"Yet you said just now that the young ladies were expecting me to breakfast."

"Yes, and why not?" Her look was absolutely guileless. "Miss Lucetta sometimes keeps us up half the night, but she does not miss breakfast on that account. When the turn is over, she is as well as ever she was. A fine young lady, Miss Lucetta. I'd lose my two hands for her any day."

"She certainly is a remarkable girl," I declared, not, however, as dryly as I felt. "I can hardly believe I dreamed about the key. Let me feel of your pocket," I laughed.

She, without the smallest hesitancy, pulled aside her apron.

"I am sorry you put so little confidence in my word, ma'am, but Lor' me, what you heard is nothing to what some of our guests have complained of—in the days, I mean, when we did have guests. I have known them to scream out themselves in the middle of the night and vow they saw white figures creeping up and down the halls—all nonsense, ma'am, but believed in by some folks.
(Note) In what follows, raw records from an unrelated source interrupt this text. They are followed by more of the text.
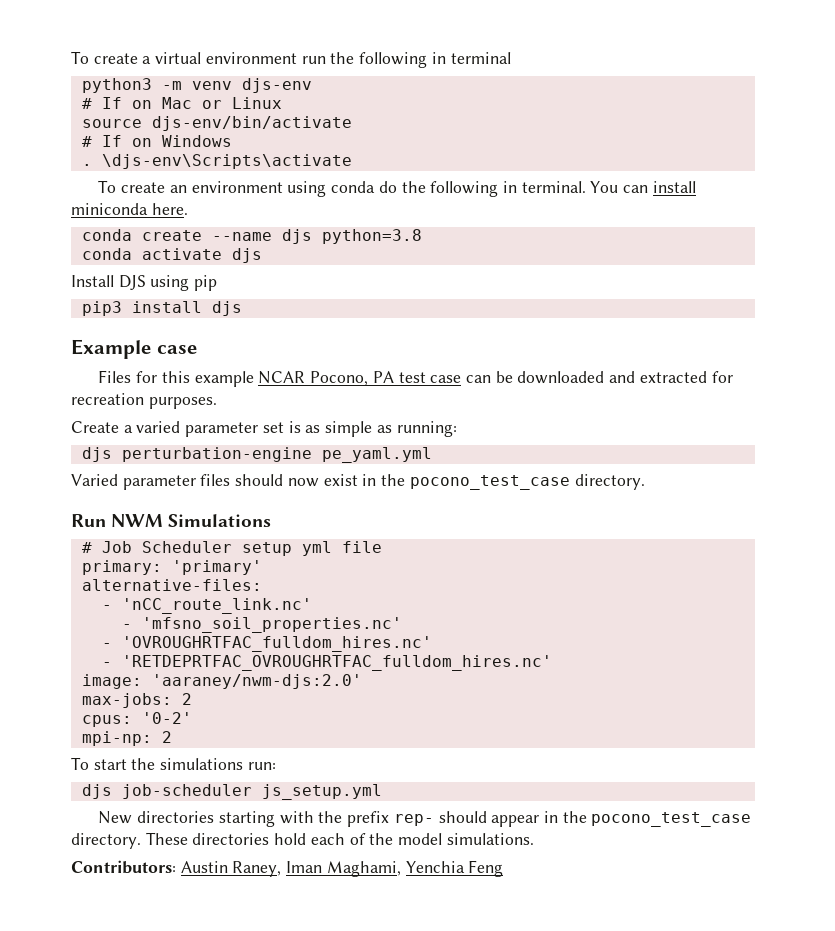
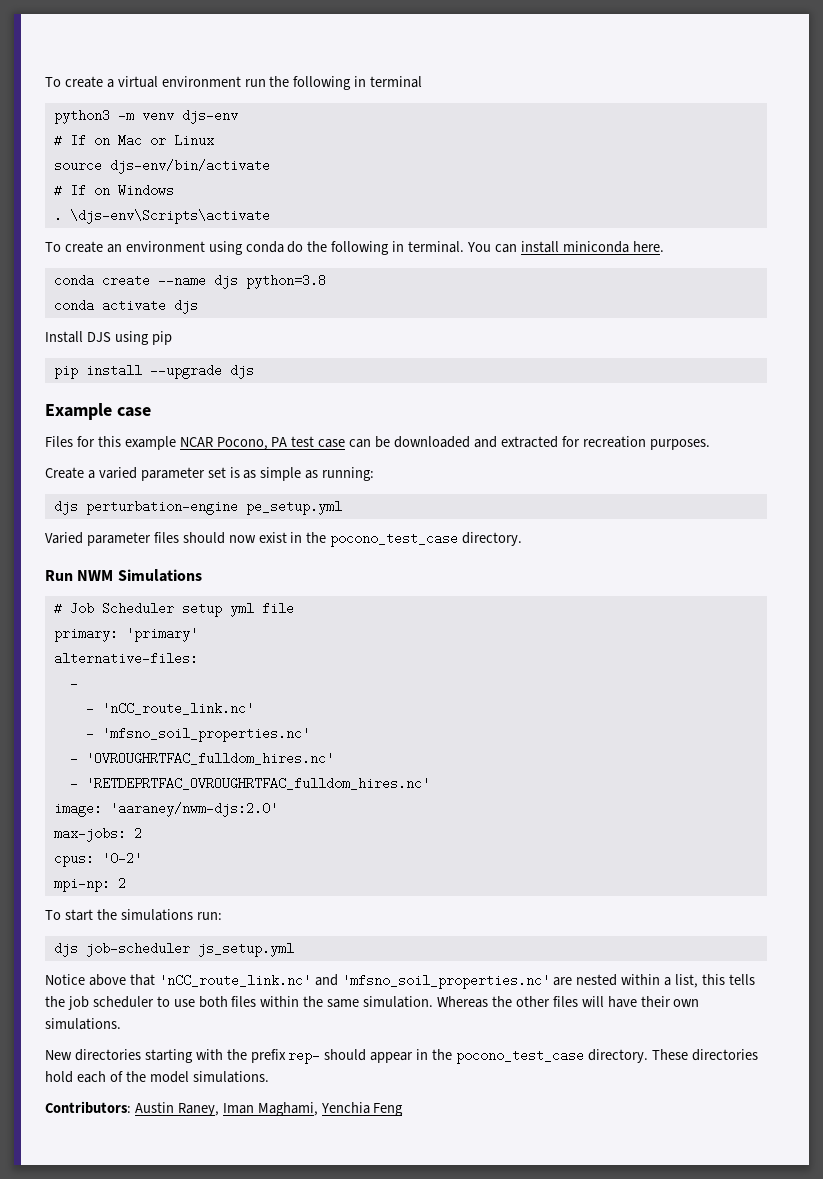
- pip3 install djs
+ pip install --upgrade djs
- djs perturbation-engine pe_yaml.yml
+ djs perturbation-engine pe_setup.yml
  alternative-files:
+ -
+ Notice above that 'nCC_route_link.nc' and 'mfsno_soil_properties.nc' are nested within a list, this tells the job scheduler to use both files within the same simulation. Whereas the other files will have their own simulations.

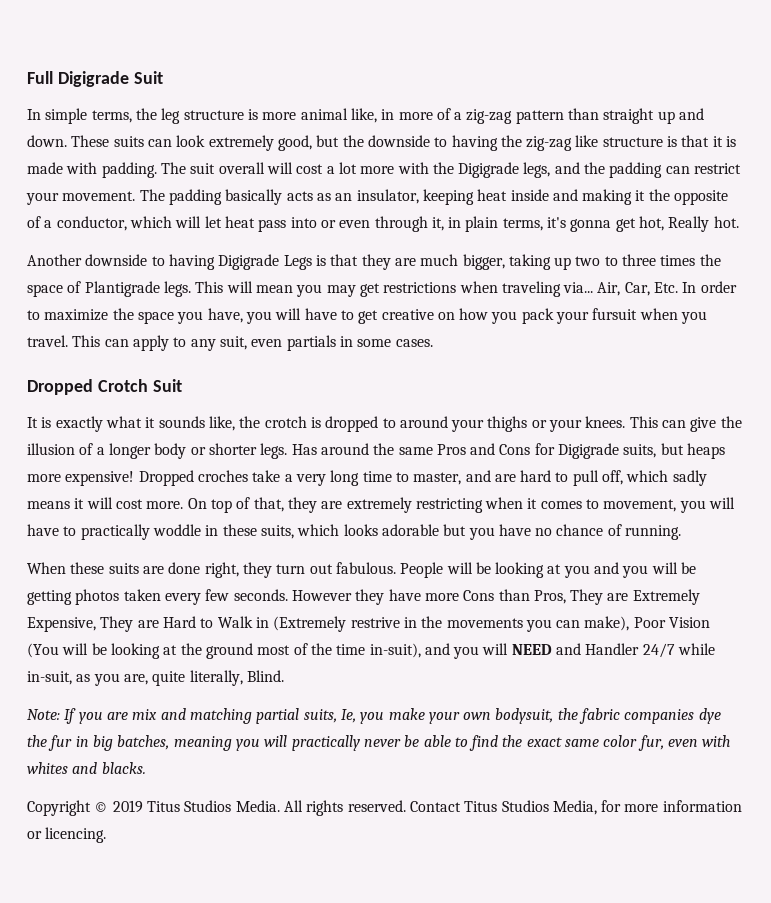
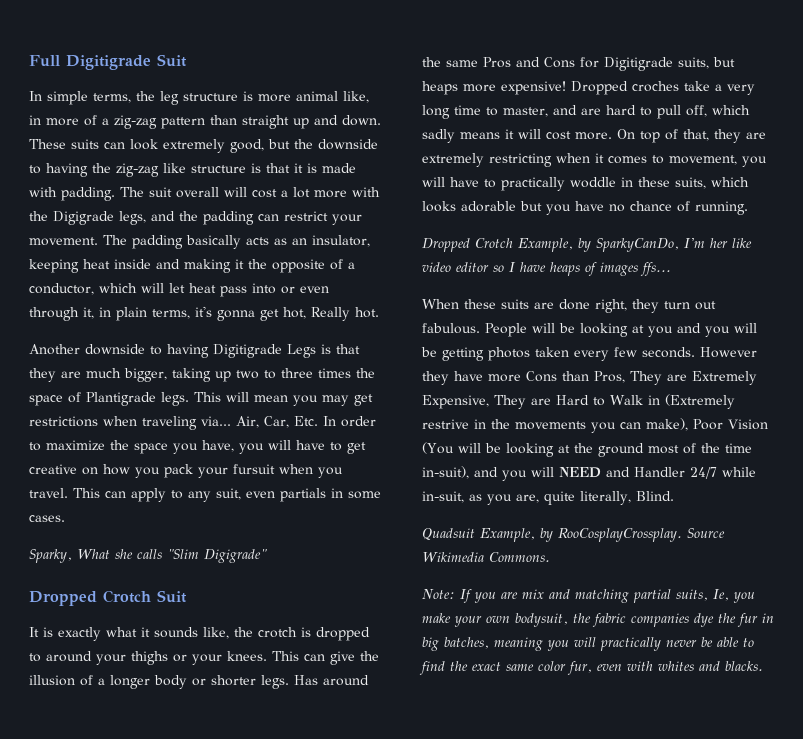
- Full Digigrade Suit
+ Full Digitigrade Suit
- Another downside to having Digigrade Legs is that they are much bigger, taking up two to three times the space of Plantigrade legs.
+ Another downside to having Digitigrade Legs is that they are much bigger, taking up two to three times the space of Plantigrade legs.
+ Sparky, What she calls "Slim Digigrade"
- Has around the same Pros and Cons for Digigrade suits, but heaps more expensive!
+ Has around the same Pros and Cons for Digitigrade suits, but heaps more expensive!
+ Dropped Crotch Example, by SparkyCanDo, I'm her like video editor so I have heaps of images ffs...
+ Quadsuit Example, by RooCosplayCrossplay. Source Wikimedia Commons.
- Copyright © 2019 Titus Studios Media. All rights reserved. Contact Titus Studios Media, for more information or licencing.

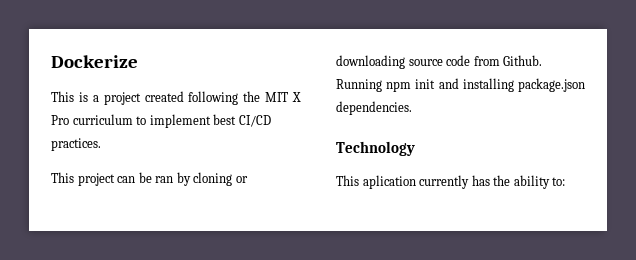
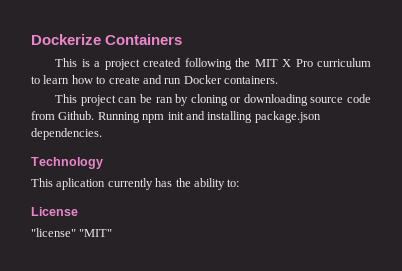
- Dockerize
+ Dockerize Containers
- This is a project created following the MIT X Pro curriculum to implement best CI/CD practices.
+ This is a project created following the MIT X Pro curriculum to learn how to create and run Docker containers.
+ License
+ "license" "MIT"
You don't look as if you believed in ghosts."

"And I don't," I said, "not a whit. It would be a poor way to try to frighten me. How is Mr. William this morning?"

"Oh, he's well and feeding the dogs, ma'am. What made you think of him?"

"Politeness, Hannah," I found myself forced to say. "He's the only man in the house. Why shouldn't I think of him?"

She fingered her apron a minute and laughed.

"I didn't know you liked him. He's so rough, it isn't everybody who understands him," she said.